It's an installation / environment problem.
Symbols
Each time you compile a code, once the .cpp
has been compiled, the compilation unit is transformed into a object code (file with extension .o
). Your prueba.o
is passed to the linker, who finally generates an executable ( prueba.exe
). prueba.o
is finally eliminated, since it is an intermediate object. The linker is actually another different program, called ld
, which is used internally by gcc
so that you do not do the two steps manually.
From the linker's point of view, each global variable name, static variable or function name (whether external function or member function), of each object code , is called símbolo
.
What symbols does your executable have? Then all the functions of the class persona
, main
, all the symbols that are in the file <string>
, and all the symbols that are in the file <iostream>
, since they are all the files that you include in your program.
Well it turns out, that there is a symbol of the class std::string
(a std::string
is actually a typedef
of std::basic_string<char>
), which for some reason is not defined in the executable, but at the same time , it is called from the executable itself.

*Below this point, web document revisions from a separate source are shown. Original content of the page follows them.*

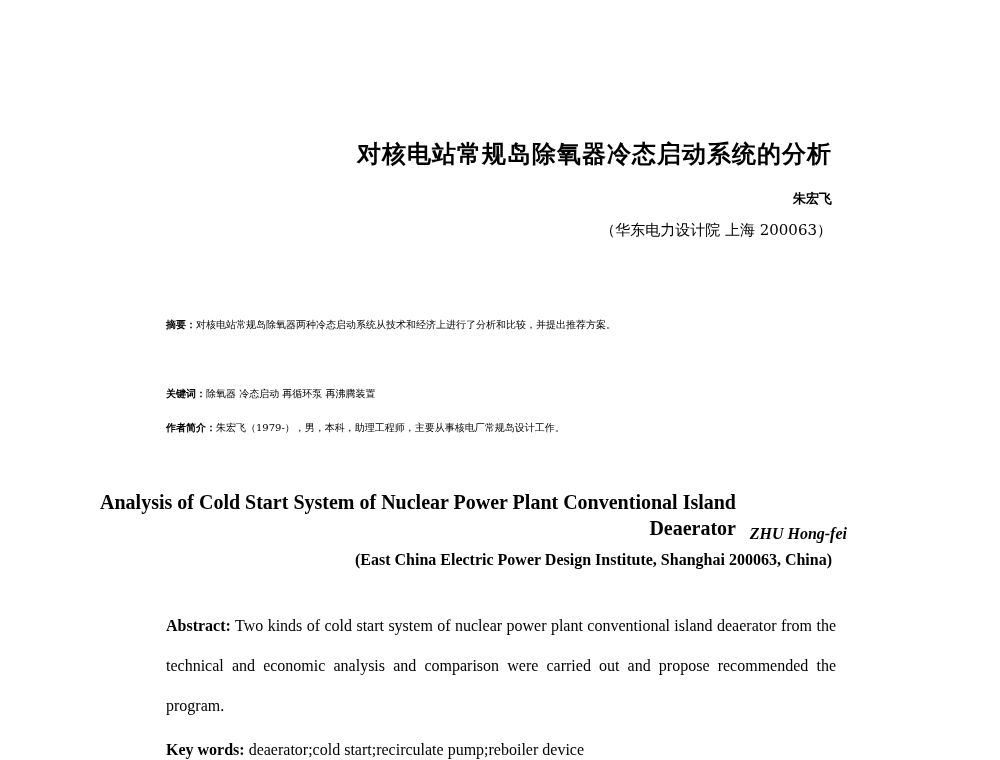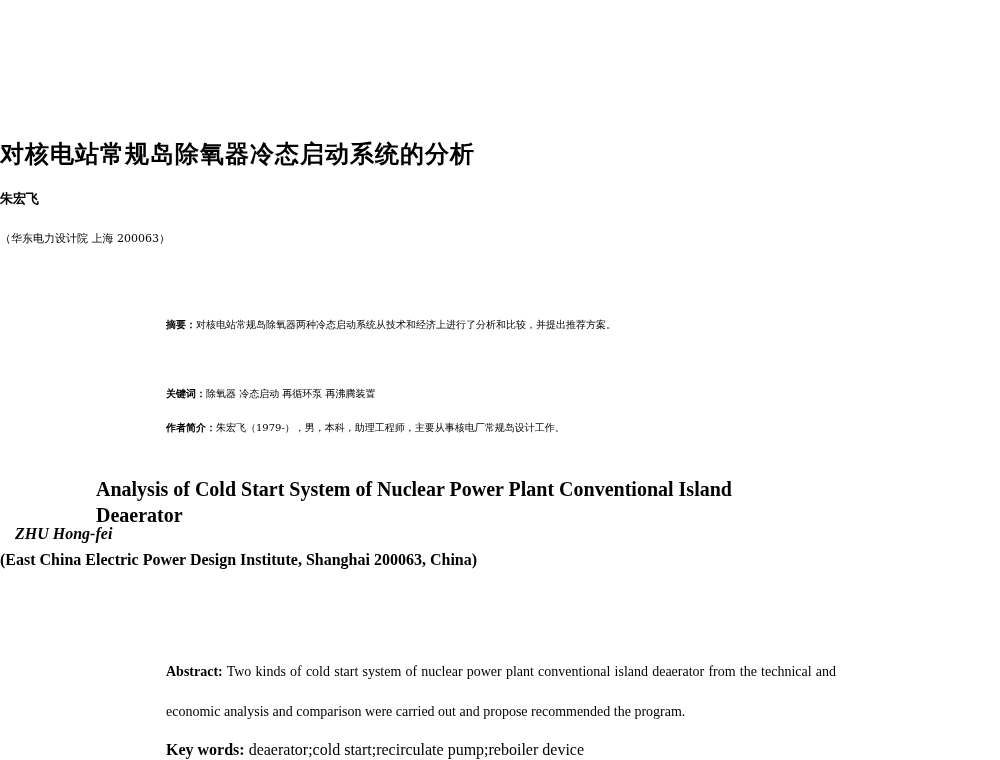--- a/index.html
+++ b/index.html
@@ -25,7 +25,7 @@
     position: absolute;
     left: 0;
     width: 832px;
-    text-align: left;
+    text-align: right;
     white-space: nowrap;
   }
   .zh-title {

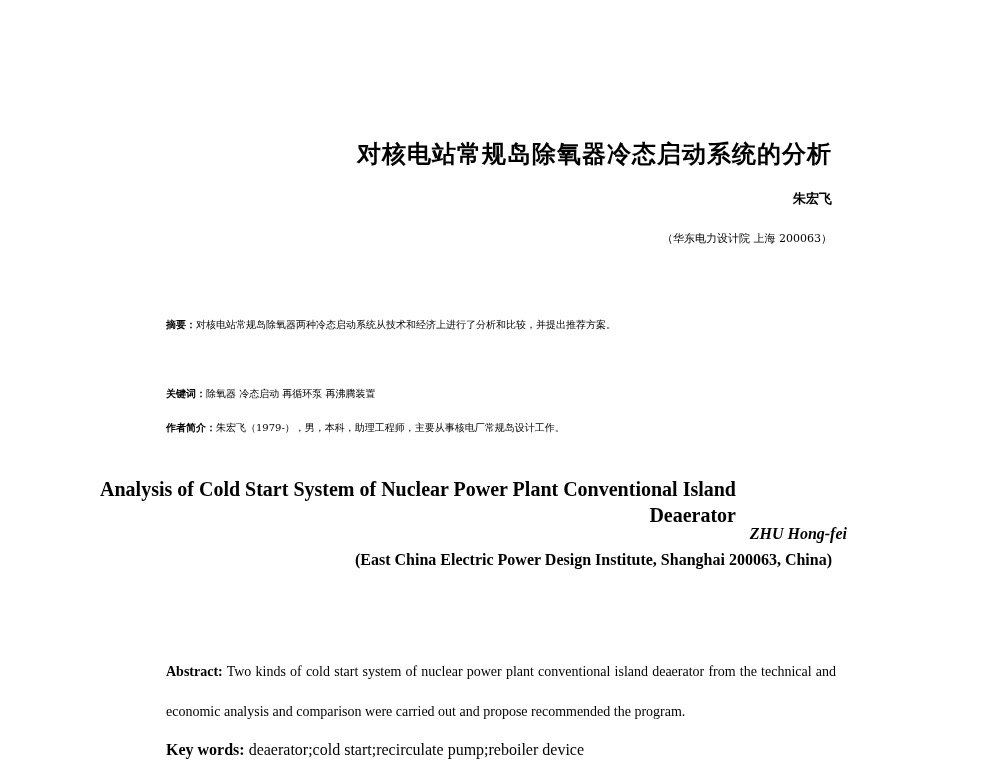--- a/index.html
+++ b/index.html
@@ -42,9 +42,9 @@
     font-weight: bold;
   }
   .zh-affil {
-    top: 231px;
+    top: 221px;
     font-family: "DejaVu Serif", serif;
-    font-size: 11px;
+    font-size: 15px;
   }
   .block {
     position: absolute;

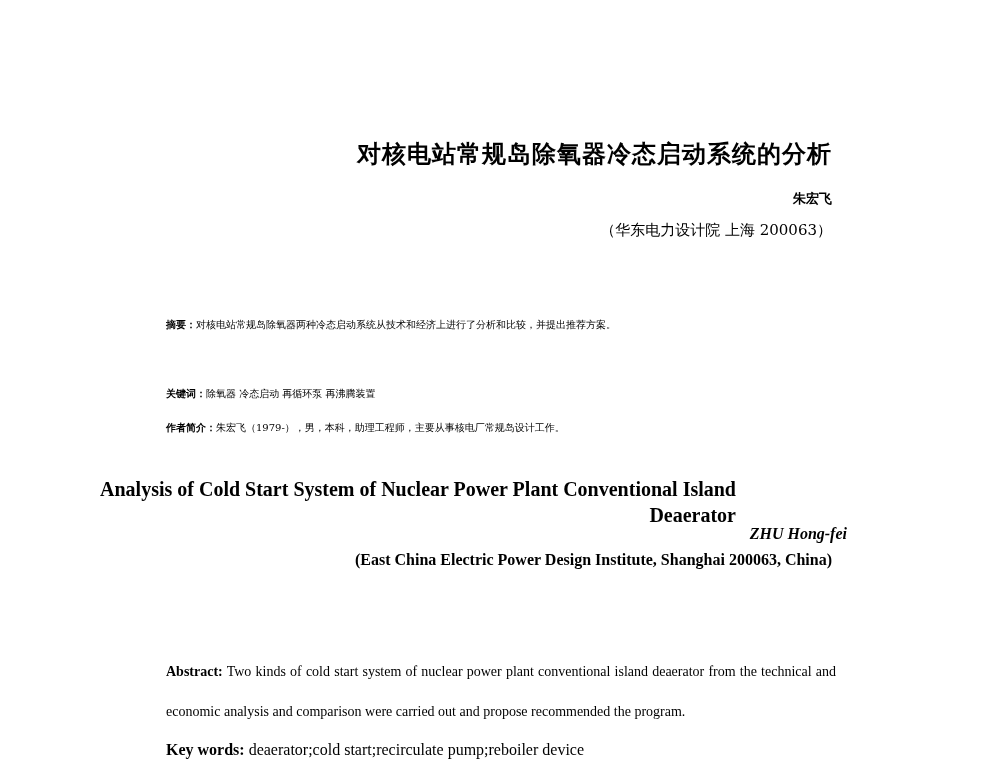--- a/index.html
+++ b/index.html
@@ -138,7 +138,7 @@
   </div>
 
   <div class="center en-title">
-    <div style="width:640px;margin:4px auto;">Analysis of Cold Start System of Nuclear Power Plant Conventional Island Deaerator</div>
+    <div style="width:640px;margin:17px auto;">Analysis of Cold Start System of Nuclear Power Plant Conventional Island Deaerator</div>
   </div>
   <div class="center en-author">ZHU Hong-fei</div>
   <div class="center en-affil">(East China Electric Power Design Institute, Shanghai 200063, China)</div>

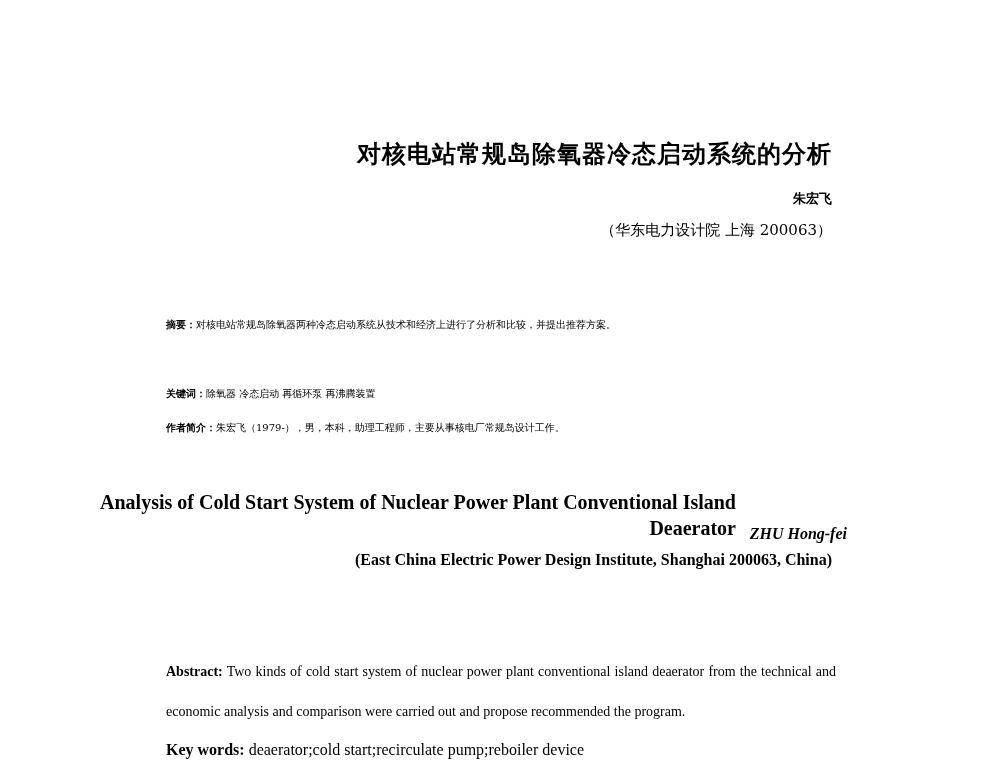--- a/index.html
+++ b/index.html
@@ -98,9 +98,9 @@
     font-weight: bold;
   }
   .en-abstract {
-    top: 652px;
+    top: 606px;
     font-family: "Liberation Serif", serif;
-    font-size: 14px;
+    font-size: 16px;
     line-height: 40px;
     text-align: justify;
     text-align-last: left;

When trying to call this symbol (this method), it does not appear in the executable, hence it tells you that it can not be found. So something wrong is happening in the compilation / linking process, that the symbols are not "managing" well.
Name Mangling
Why does not the name of the problematic symbol in Christian come from the description of the error? Because, because C ++ has overload of functions and operators, in addition to spaces of names, and therefore, there can be functions and operations that are called equal, the compilers do something called name mangling
.
Fundamentally, it is giving each function / overload a unique name, since the linker "only understands C", where each name is unique (so to speak, that's why the quotes). The names are designed to avoid conflicts, and also each compiler and each platform performs a different name mangling (there is a great pollution of meaningless things, usually characters that indicate the type, and numbers that indicate the number of parameters or the length of each name). Knowing the problematic method in particular is impossible, unless you have the name demangler of your platform.
It is likely that when compiling, the compiler has given a name to a function or operator at the call point (that is, when you use it), which does not match the name generated for the function of the library.
My hypothesis is that you have not done an installation from scratch, and maybe you have installed the libraries from sources other than the compiler, or you have installed different versions unsuccessfully, or when you installed the compiler there were already certain libraries installed by other reasons, or you have done an update that has not been completed well, etc. Or there may be even precompiled versions of these libraries with the names already generated: there may be a compiled version of <string>
, with generated names different from those that the compiler generates at the point of call in your code; When there is an already compiled version, the compiler uses these and skips the processing of the line #include <string>
, resulting in the end that the treatment of names given to that precompiled version is different from the treatment of names given to your file. p>
In any case, either there are conflicts with the names, or simply, it is not compiled well and the member function does not even exist or has disappeared.
Conclusion
Your code is correct, and your compilation line is correct (I've compiled it on my own and executed correctly), so the problem is 100% environment-safe.
So you must reinstall everything, or better yet, work on a clean virtual machine and install and develop there. Windows things. Going to Linux to develop is also an option:).